* EXERCISE OBJECTIVE *
Images do not belong in the copy. Retype the entries exactly.

* EXTRACTED MATERIAL *

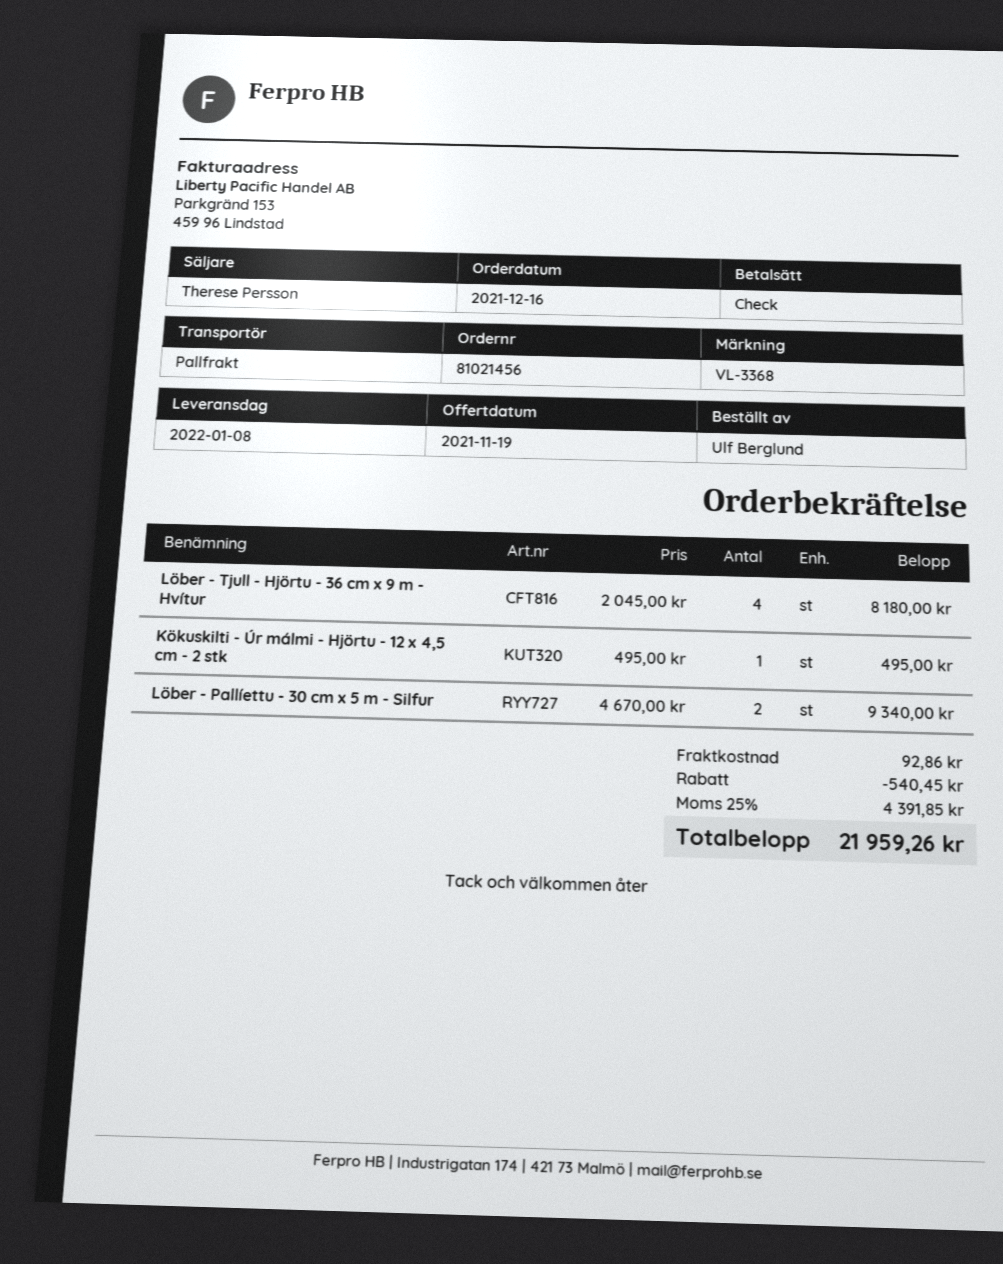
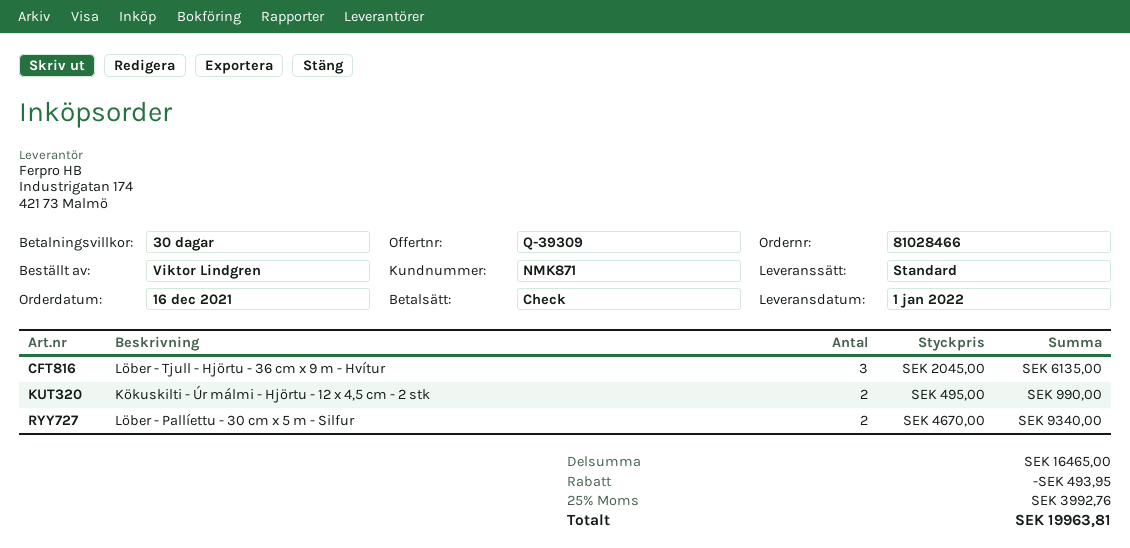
order number: 81021456 -> 81028466
delivery date: 2022-01-08 -> 2022-01-01
ordered by: Ulf Berglund -> Viktor Lindgren
shipping method: pallet freight -> standard
Löber - Tjull - Hjörtu - 36 cm x 9 m - Hvítur: 4 x 2045.00 = 8180.00 -> 3 x 2045.00 = 6135.00
Kökuskilti - Úr málmi - Hjörtu - 12 x 4,5 cm - 2 stk: 1 x 495.00 = 495.00 -> 2 x 495.00 = 990.00
discount: 540.45 -> 493.95
shipping: 92.86 -> none
tax: 25% = 4391.85 -> 25% = 3992.76
total: 21959.26 -> 19963.81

* RESULT OF THIS TASK *
order number: 81021456 -> 81028466
delivery date: 2022-01-08 -> 2022-01-01
ordered by: Ulf Berglund -> Viktor Lindgren
shipping method: pallet freight -> standard
Löber - Tjull - Hjörtu - 36 cm x 9 m - Hvítur: 4 x 2045.00 = 8180.00 -> 3 x 2045.00 = 6135.00
Kökuskilti - Úr málmi - Hjörtu - 12 x 4,5 cm - 2 stk: 1 x 495.00 = 495.00 -> 2 x 495.00 = 990.00
discount: 540.45 -> 493.95
shipping: 92.86 -> none
tax: 25% = 4391.85 -> 25% = 3992.76
total: 21959.26 -> 19963.81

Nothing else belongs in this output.